Insieme

Perché i poveri sono i nostri benefattori

Capita ormai raramente di incontrare un povero alla porta delle nostre case. I sistemi di sicurezza di cui sono ormai dotate le abitazioni permettono a chi vi abita di sapere in anticipo chi è che sta alla porta, e di decidere, prima di incontrare la persona, se aprire o non aprire. Capita più spesso di incontrare le persone amate e gli amici cari – costoro superano i controlli, e vengono per casa! – ma di loro a volte non sappiamo più scorgere i bisogni e i desideri più profondi.

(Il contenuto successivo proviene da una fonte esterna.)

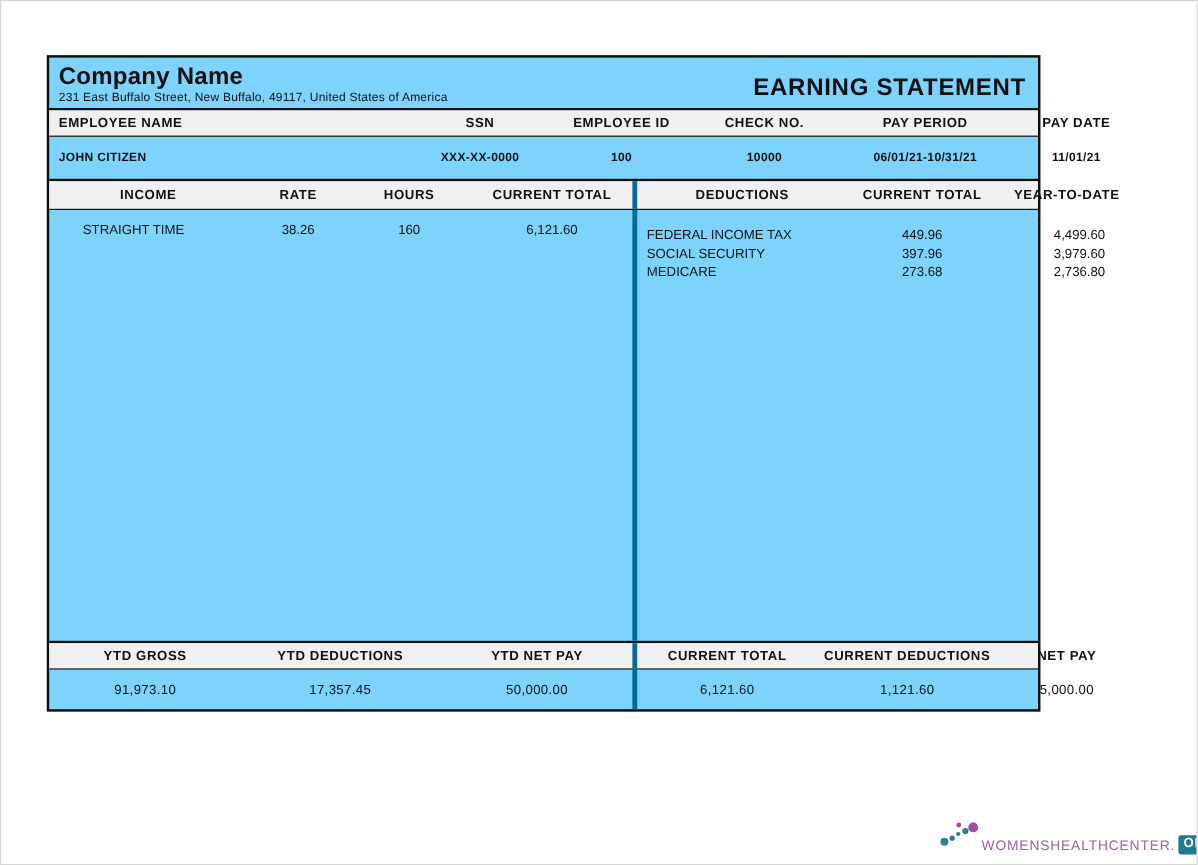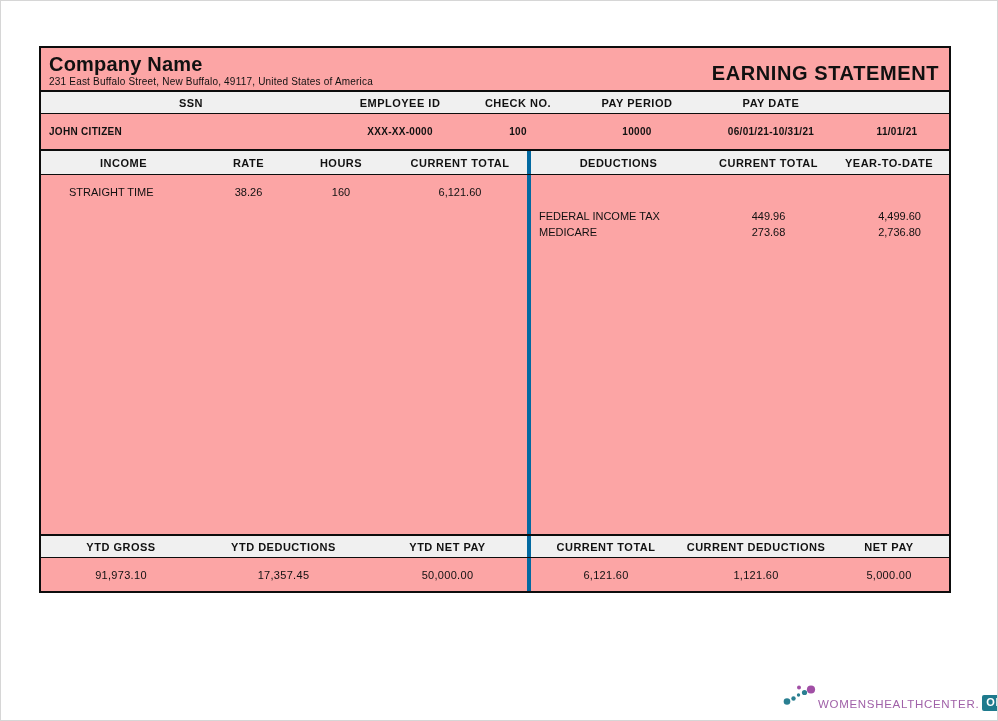--- a/index.html
+++ b/index.html
@@ -1,20 +1,20 @@
 <!DOCTYPE html>
 <html><head>
 <meta charset="utf-8">
 <style>
   html,body{margin:0;padding:0;background:#ffffff;}
   body{font-family:"Liberation Sans","DejaVu Sans",sans-serif;color:#111;}
   .canvas{position:relative;width:998px;height:721px;background:#ffffff;border:1px solid #d6d6d6;box-sizing:border-box;overflow:hidden;}
 
   
-  .statement{position:absolute;left:38px;top:45px;width:912px;height:547px;border:2px solid #0d0d0d;background:#fca5a5;box-sizing:border-box;display:flex;flex-direction:column;}
+  .statement{position:absolute;left:38px;top:45px;width:828px;height:547px;border:2px solid #0d0d0d;background:#7dd3fc;box-sizing:border-box;display:flex;flex-direction:column;}
 
   
   .s-header{display:flex;justify-content:space-between;align-items:flex-start;padding:5px 10px 3px 8px;border-bottom:2px solid #0d0d0d;}
   .company-name{font-size:20px;font-weight:bold;letter-spacing:.2px;line-height:22px;}
   .company-address{font-size:10px;margin-top:1px;letter-spacing:.2px;}
   .doc-title{font-size:20px;font-weight:bold;letter-spacing:.6px;margin-top:9px;}
 
   
   .info-grid{display:grid;grid-template-columns:300px 118px 118px 120px 148px 104px;align-items:center;}
   .info-head{background:#f0f0f0;height:21px;border-bottom:1px solid #0d0d0d;font-size:11px;font-weight:bold;letter-spacing:.5px;}
@@ -26,21 +26,21 @@
   .band{display:flex;}
   .half-left{width:490px;border-right:4px solid #0369a1;box-sizing:border-box;}
   .half-right{flex:1;}
 
   .col-head{background:#f0f0f0;height:23px;border-bottom:1px solid #0d0d0d;font-size:11px;font-weight:bold;letter-spacing:.5px;}
   .grid-income{display:grid;grid-template-columns:165px 85px 100px 138px;align-items:center;height:100%;}
   .grid-ded{display:grid;grid-template-columns:175px 125px 116px;align-items:center;height:100%;}
 
   .s-body{flex:1;border-bottom:2px solid #0d0d0d;font-size:11px;}
   .s-body .half-left{padding-top:9px;}
-  .s-body .half-right{padding-top:14px;margin-top:20px;}
+  .s-body .half-right{padding-top:14px;}
   .income-row{display:grid;grid-template-columns:165px 85px 100px 138px;line-height:16px;}
   .income-row .cell.first{padding-left:28px;}
   .ded-row{display:grid;grid-template-columns:175px 125px 116px;line-height:15.5px;}
   .ded-row .cell.first{padding-left:8px;}
   .ded-row .cell.ytd{text-align:right;padding-right:26px;}
 
   .sum-head{background:#f0f0f0;height:21px;border-bottom:1px solid #0d0d0d;font-size:11px;font-weight:bold;letter-spacing:.5px;}
   .sum-vals{height:33px;font-size:11px;letter-spacing:.3px;}
   .grid-suml{display:grid;grid-template-columns:160px 165px 163px;align-items:center;height:100%;}
   .grid-sumr{display:grid;grid-template-columns:150px 150px 116px;align-items:center;height:100%;}
@@ -60,20 +60,21 @@
 
     <div class="s-header">
       <div>
         <div class="company-name">Company Name</div>
         <div class="company-address">231 East Buffalo Street, New Buffalo, 49117, United States of America</div>
       </div>
       <div class="doc-title">EARNING STATEMENT</div>
     </div>
 
     <div class="info-grid info-head">
+      <div class="cell first">EMPLOYEE NAME</div>
       <div class="cell">SSN</div>
       <div class="cell">EMPLOYEE ID</div>
       <div class="cell">CHECK NO.</div>
       <div class="cell">PAY PERIOD</div>
       <div class="cell">PAY DATE</div>
     </div>
 
     <div class="info-grid info-vals">
       <div class="cell first">JOHN CITIZEN</div>
       <div class="cell">XXX-XX-0000</div>
@@ -104,20 +105,25 @@
           <div class="cell">38.26</div>
           <div class="cell">160</div>
           <div class="cell">6,121.60</div>
         </div>
       </div>
       <div class="half-right">
         <div class="ded-row">
           <div class="cell first">FEDERAL INCOME TAX</div>
           <div class="cell">449.96</div>
           <div class="cell ytd">4,499.60</div>
+        </div>
+        <div class="ded-row">
+          <div class="cell first">SOCIAL SECURITY</div>
+          <div class="cell">397.96</div>
+          <div class="cell ytd">3,979.60</div>
         </div>
         <div class="ded-row">
           <div class="cell first">MEDICARE</div>
           <div class="cell">273.68</div>
           <div class="cell ytd">2,736.80</div>
         </div>
       </div>
     </div>
 
     <div class="band sum-head">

Ma anche ai tempi di Gesù, quando ancora non c’erano telecamere e videocitofoni, accadeva che i poveri rimanessero invano presso la porta delle case, sperando che il padrone di casa prima o poi si accorgesse di loro. E’ stato così per il povero Lazzaro: solo i cani, impietositi, gli leccavano le piaghe; il ricco, mai e poi mai si era degnato di fargli avere almeno qualche avanzo, nemmeno attraverso i servi.

Gesù, nel presentare il ricco protagonista del suo racconto, si perde in molti particolari per descrivere ciò che quest’uomo agiato possiede, ma si dimentica di dirci il suo nome. Capita anche a noi di fare così: “guarda quello: che macchina… che muscoli…!”; “guarda quella: che bellezza… che look… che telefonino!”. Insomma, una persona vale per quello che ha e che possiede, invece che per quello che è. Quante volte anche a noi viene di nominare la gente con aggettivi, non con nomi, perché non hanno sostanza. Si può arrivare a un punto nella vita, in cui – per via della logica del possedere – si perde persino la propria identità e il proprio nome.

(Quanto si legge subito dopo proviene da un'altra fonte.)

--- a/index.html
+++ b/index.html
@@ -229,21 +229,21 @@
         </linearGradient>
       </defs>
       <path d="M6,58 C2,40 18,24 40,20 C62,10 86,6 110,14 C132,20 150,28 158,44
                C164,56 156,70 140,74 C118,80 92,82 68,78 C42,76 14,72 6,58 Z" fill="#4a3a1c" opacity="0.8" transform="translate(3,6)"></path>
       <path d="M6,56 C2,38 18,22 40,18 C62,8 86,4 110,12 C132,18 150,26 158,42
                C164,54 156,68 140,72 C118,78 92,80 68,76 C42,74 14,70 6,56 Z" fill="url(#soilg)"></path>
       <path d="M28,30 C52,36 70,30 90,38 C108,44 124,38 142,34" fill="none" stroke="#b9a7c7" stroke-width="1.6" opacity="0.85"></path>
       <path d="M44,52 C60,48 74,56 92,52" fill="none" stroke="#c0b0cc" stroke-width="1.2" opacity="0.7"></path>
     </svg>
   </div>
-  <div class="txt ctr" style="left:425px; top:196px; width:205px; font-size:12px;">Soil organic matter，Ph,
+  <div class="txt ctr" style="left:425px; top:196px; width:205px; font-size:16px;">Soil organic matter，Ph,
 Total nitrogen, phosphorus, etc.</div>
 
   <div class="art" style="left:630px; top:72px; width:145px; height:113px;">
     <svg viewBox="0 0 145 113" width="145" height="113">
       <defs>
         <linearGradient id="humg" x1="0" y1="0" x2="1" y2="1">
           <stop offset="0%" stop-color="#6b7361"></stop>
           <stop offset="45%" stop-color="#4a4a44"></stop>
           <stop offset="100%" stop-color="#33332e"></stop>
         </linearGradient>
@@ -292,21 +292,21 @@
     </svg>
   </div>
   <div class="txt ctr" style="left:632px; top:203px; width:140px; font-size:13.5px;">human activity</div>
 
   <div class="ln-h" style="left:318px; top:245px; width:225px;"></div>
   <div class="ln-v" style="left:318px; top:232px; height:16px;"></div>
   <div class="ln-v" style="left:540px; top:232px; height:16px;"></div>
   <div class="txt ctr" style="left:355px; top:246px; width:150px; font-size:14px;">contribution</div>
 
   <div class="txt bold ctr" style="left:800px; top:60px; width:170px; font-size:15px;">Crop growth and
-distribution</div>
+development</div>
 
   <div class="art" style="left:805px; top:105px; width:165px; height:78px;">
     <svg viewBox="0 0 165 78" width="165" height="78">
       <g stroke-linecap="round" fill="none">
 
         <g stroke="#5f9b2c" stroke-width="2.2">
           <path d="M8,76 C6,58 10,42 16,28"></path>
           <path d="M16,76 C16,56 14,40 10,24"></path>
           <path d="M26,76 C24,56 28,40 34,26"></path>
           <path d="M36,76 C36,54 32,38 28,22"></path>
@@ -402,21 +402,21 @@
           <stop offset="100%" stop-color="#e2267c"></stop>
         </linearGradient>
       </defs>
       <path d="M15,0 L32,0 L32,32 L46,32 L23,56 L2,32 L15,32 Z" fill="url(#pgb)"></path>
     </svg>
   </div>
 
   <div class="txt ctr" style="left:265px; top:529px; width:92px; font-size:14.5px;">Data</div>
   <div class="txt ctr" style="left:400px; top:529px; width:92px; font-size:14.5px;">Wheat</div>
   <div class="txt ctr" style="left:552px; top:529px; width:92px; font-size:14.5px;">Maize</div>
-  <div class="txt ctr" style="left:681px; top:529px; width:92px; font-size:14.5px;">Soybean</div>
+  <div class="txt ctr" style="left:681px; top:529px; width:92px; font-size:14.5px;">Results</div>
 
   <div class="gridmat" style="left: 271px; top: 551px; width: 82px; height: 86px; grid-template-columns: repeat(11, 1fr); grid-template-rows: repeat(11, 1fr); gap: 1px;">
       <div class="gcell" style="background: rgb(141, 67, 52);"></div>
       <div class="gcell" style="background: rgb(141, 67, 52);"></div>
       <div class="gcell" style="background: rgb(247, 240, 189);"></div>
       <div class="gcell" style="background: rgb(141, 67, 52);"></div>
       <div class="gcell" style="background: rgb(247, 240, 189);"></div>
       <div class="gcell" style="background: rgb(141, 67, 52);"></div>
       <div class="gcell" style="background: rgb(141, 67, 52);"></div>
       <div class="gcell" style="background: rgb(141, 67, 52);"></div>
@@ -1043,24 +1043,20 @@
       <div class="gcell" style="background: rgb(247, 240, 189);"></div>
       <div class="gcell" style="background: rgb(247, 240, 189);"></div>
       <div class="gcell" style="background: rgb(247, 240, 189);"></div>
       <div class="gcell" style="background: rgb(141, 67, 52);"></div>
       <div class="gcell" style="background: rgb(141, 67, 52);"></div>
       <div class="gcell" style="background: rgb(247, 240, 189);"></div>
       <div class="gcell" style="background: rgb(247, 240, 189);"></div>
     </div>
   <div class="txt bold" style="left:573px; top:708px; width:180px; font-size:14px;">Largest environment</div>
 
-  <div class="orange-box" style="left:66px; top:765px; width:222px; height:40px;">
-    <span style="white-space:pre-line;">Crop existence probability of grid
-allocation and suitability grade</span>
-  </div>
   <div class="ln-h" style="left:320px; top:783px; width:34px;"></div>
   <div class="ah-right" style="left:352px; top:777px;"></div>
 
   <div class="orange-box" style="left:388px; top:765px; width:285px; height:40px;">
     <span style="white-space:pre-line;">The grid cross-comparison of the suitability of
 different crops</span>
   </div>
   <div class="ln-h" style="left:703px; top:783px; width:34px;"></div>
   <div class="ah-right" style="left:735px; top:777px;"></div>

Il racconto non vuole denunciare l’ingiustizia subita da Lazzaro, ma la tragedia di chi pensa che la vita è definita da ciò che si ha: il ricco senza nome, quando la morte lo priva di tutto ciò che possiede, scopre il niente che è. Perché è una tragedia? E’ una duplice tragedia!

Poco prima di provocare i suoi uditori con il racconto che leggiamo nel Vangelo di questa domenica, Gesù aveva rivolto loro un invito insolito: “fatevi amici con la disonesta ricchezza, perché quando essa verrà a mancare, quelli vi accolgano nelle dimore eterne” (Lc 16,9). E’ ciò che non ha fatto il ricco del racconto. E di conseguenza né il povero Lazzaro, né il santo patriarca Abramo, hanno potuto accogliere nelle dimore eterne il ricco che dall’inferno supplicava. La chiave di tutto il discorso sta nell’aggettivo “disonesta”. Non esiste una ricchezza onesta e una disonesta. La ricchezza è sempre disonesta. Essa promette pienezza di vita, sicurezza di futuro, soddisfacimento di tutti i desideri… ma è bugiarda – disonesta, appunto – poiché non sa e nemmeno può mantenere queste promesse. Le ricchezze sono disoneste: promettono e non mantengono. Ci saziano, ma non fino al punto da renderci veramente felici. Ecco perché la saggezza popolare chiama le ricchezze “sterco del demonio”: sono un inganno.

La tragedia è duplice: quel ricco, preso dall’avere più che dall’essere, si scopre – privato dei suoi beni – costretto a “non-essere”. Per lui l’eternità ha la forma del “non-essere”, dell’essere nulla. Le ricchezze accumulate da quel ricco oltre la misura del necessario, lasciate nel materasso, o in cassaforte, o in banca, non producono nessun utile: al ricco non servono, sono superflue; e non producono quel bene secondo giustizia che consiste nel “dare a ciascuno il suo giusto”, che permette ai poveri come Lazzaro di riscattarsi dalla loro situazione di indigenza e recuperare la propria dignità.

La vita di Gesù, la sua morte e la sua resurrezione non sono un’imposizione, ma una provocazione alla nostra libertà. Davanti alla sua testimonianza possiamo decidere di capire che la verità di noi sta nell’essere e non nell’avere, o ostinarci a vivere in maniera contraria, prigionieri dell’illusione della ricchezza e condannarci da noi stessi. Tutto dipende da noi, non da chi dovrebbe convincerci. Nessuno di noi, per quanto buono, è certo di guadagnarsi il paradiso. I poveri che avremo aiutato, diventano i nostri benefattori: saranno loro ad aprirci le porte della vita eterna.